I’d just about declared the trip a wash when I spotted what looked like Jenny Lind spindles mixed in with the furniture on the second floor (I’ve been looking for a JL bed frame in any size bigger than twin). She looked like one of the robots from War of the Worlds with her long, knobby legs and big feet. Her drawer was sagging on one side, but that seemed an easy fix. And she was $24. The shop owner let us know she’s a local gal from an estate near Lake Winnipesaukee. We brought her home.
I cleaned her up and waited a few days while I tried to decide if she was going to look best in yellow or blue. I had a small container of ASCP in Arles, which looks more mustardy on the official color chart than I tend to like, but in person it strikes me as more of a buttery yellow. Even still, Aubusson Blue is in complete and shameless possession of my heart, so I hesitated to settle on yellow, but I started with a base coat of Arles and figured “hey, I can paint over it in 20 minutes.” amirite ;) ??
Those spindles. I am in no rush to refinish a Jenny Lind bed anytime soon.
Typically Annie Sloan paint is the only chalk paint I’ve used that really can get by on one coat, but Arles was not covering the natural walnut color of this table. I managed a streaky base coat using about 3 of the 4 ounces in the sample–which is a lot for a small table. I let it dry overnight and started in the next day with Aubusson Blue, which behaved wonderfully and coated the table top and legs with little to no transparency. Once dry, I sanded the top down to a chalkboard-smooth finish without revealing the yellow. Then I sanded and scraped the edges and usual wear spots until both Arles and the natural wood peeked through.

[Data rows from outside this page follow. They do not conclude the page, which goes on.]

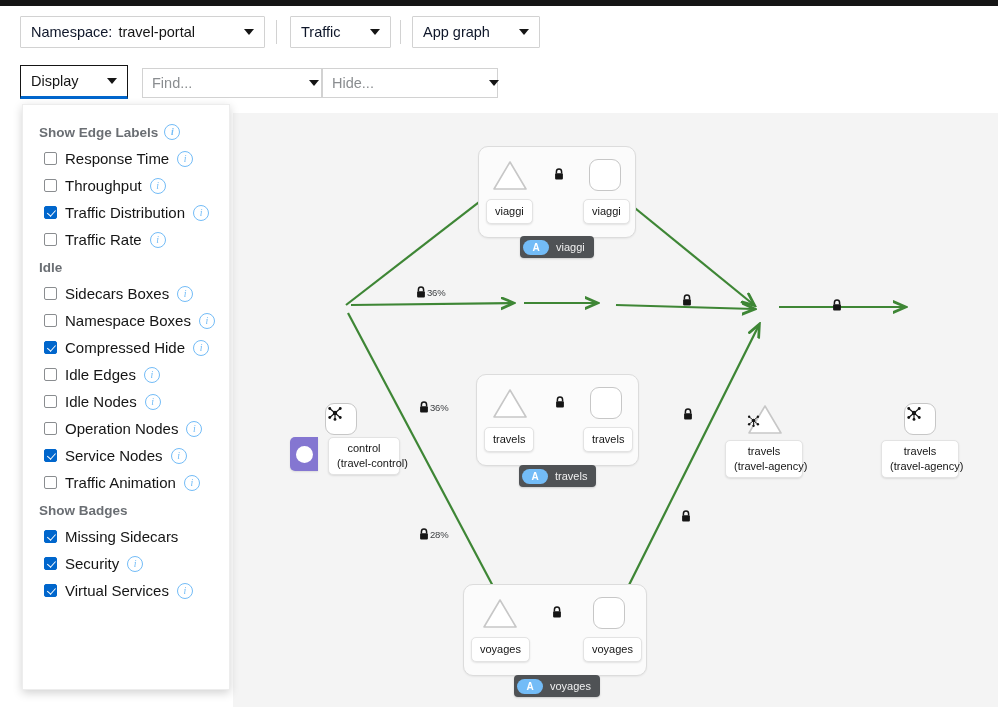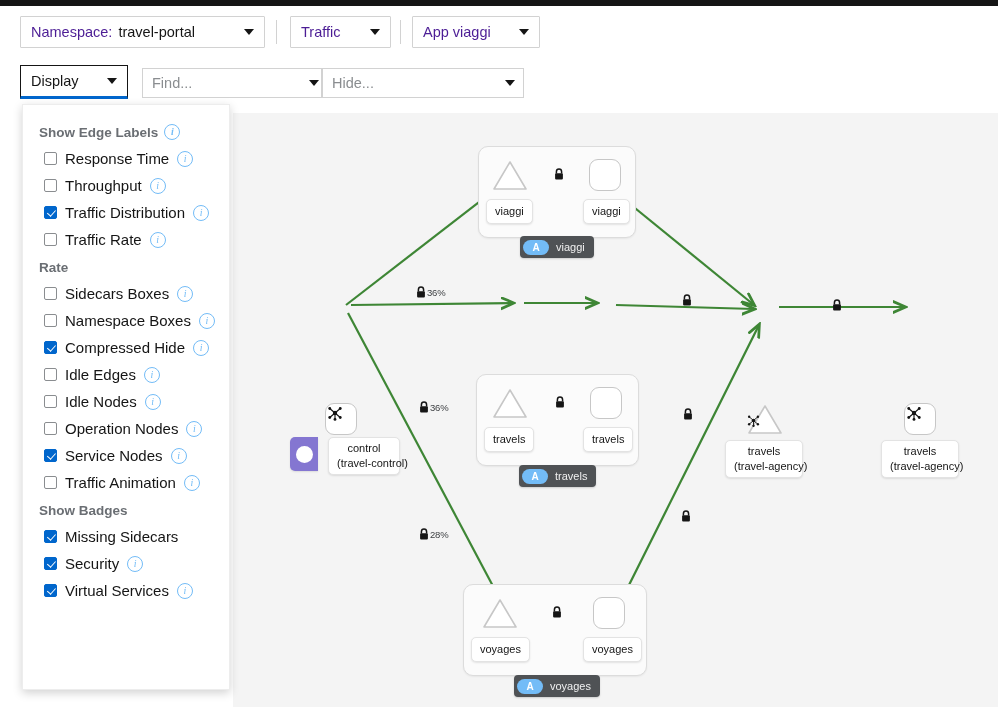"Namespace:" .tb-select .lbl { color: #4c1d95 -> #0f172a }
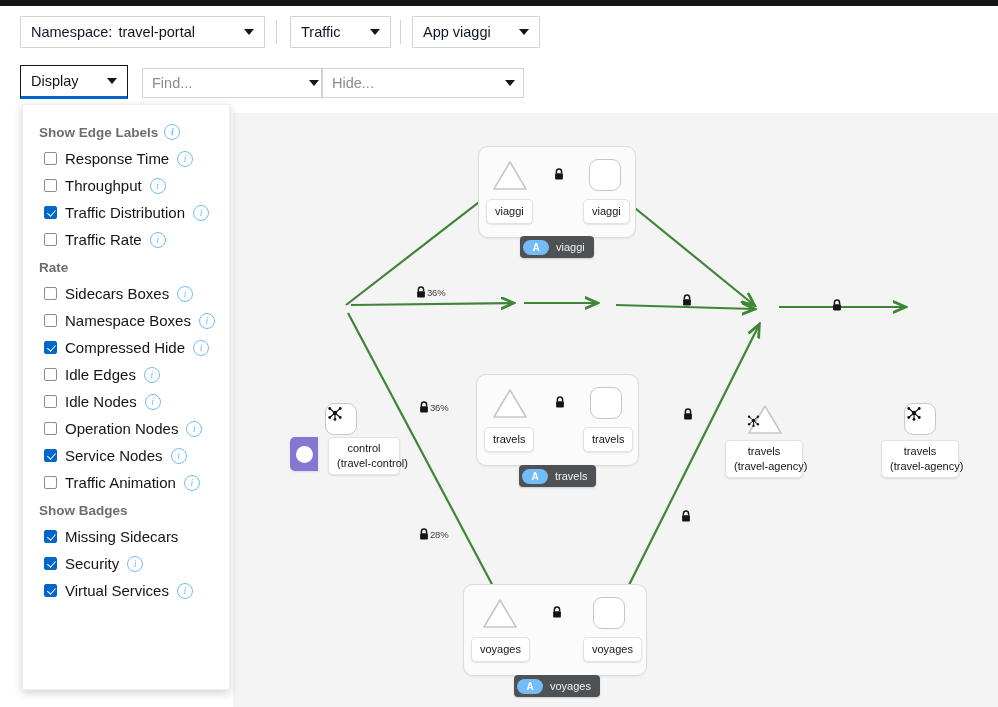"App viaggi" span.lbl { text: viaggi -> graph }
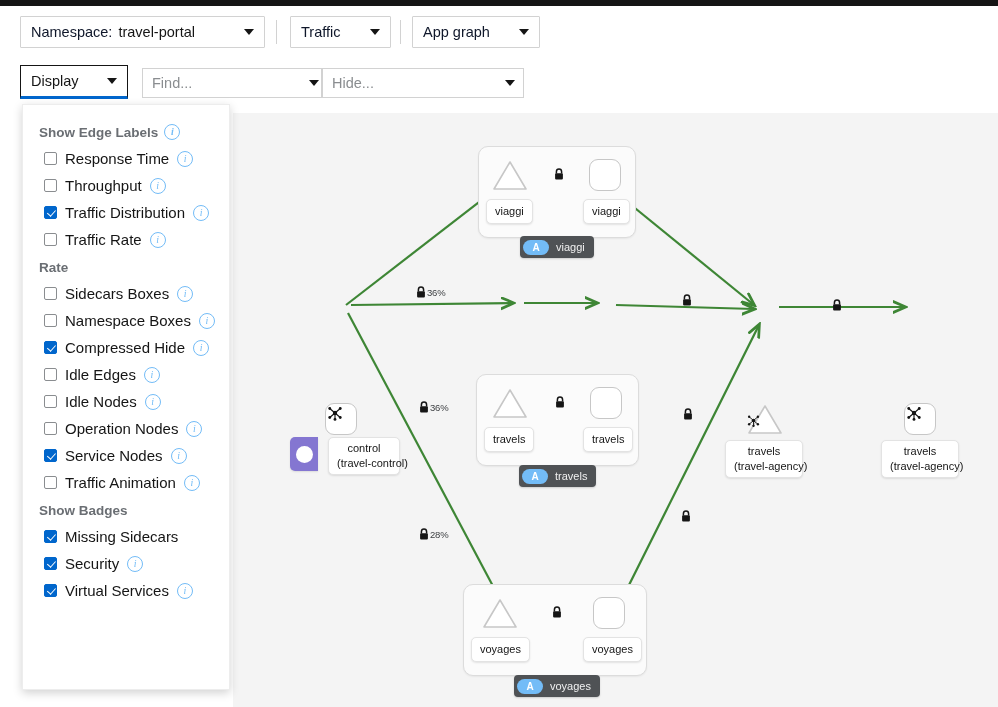"Hide..." .hide-box { width: 202px -> 176px }
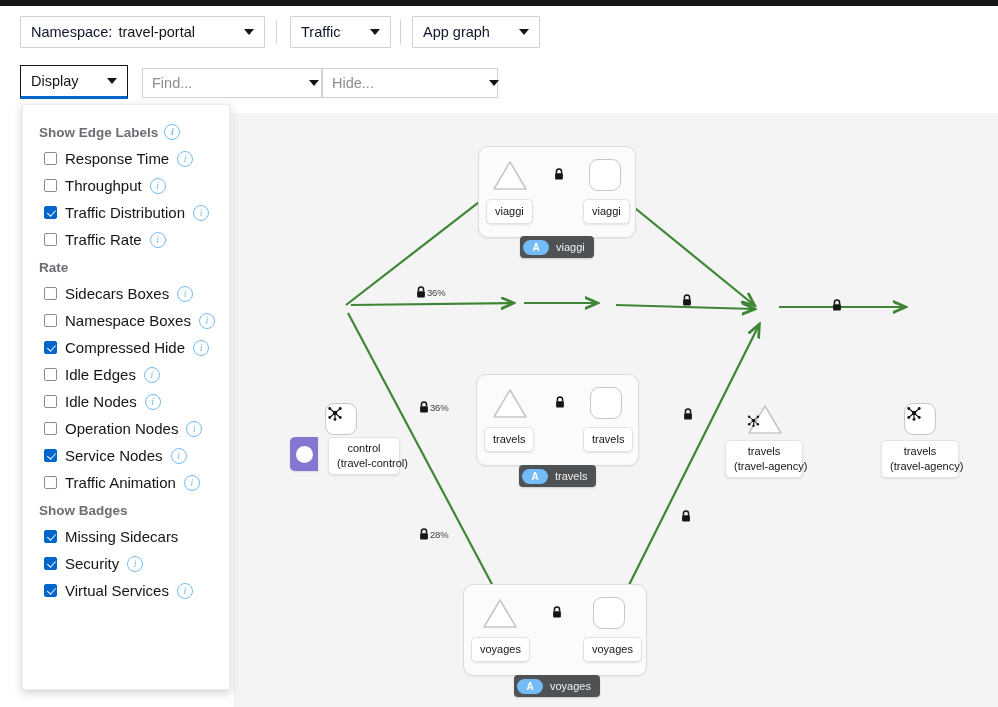"Rate" span { text: Rate -> Idle }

Then, another evening of admiring the color and wondering “too distressed?” and “not distressed enough?” I touched up the top in a place that would not have naturally worn down over time and let her dry overnight.
Saturday afternoon she got the full wax treatment–clear and dark. I LOVE how she turned out–sort of like a willowy blue robot. Aubusson remains (for now) my favorite color.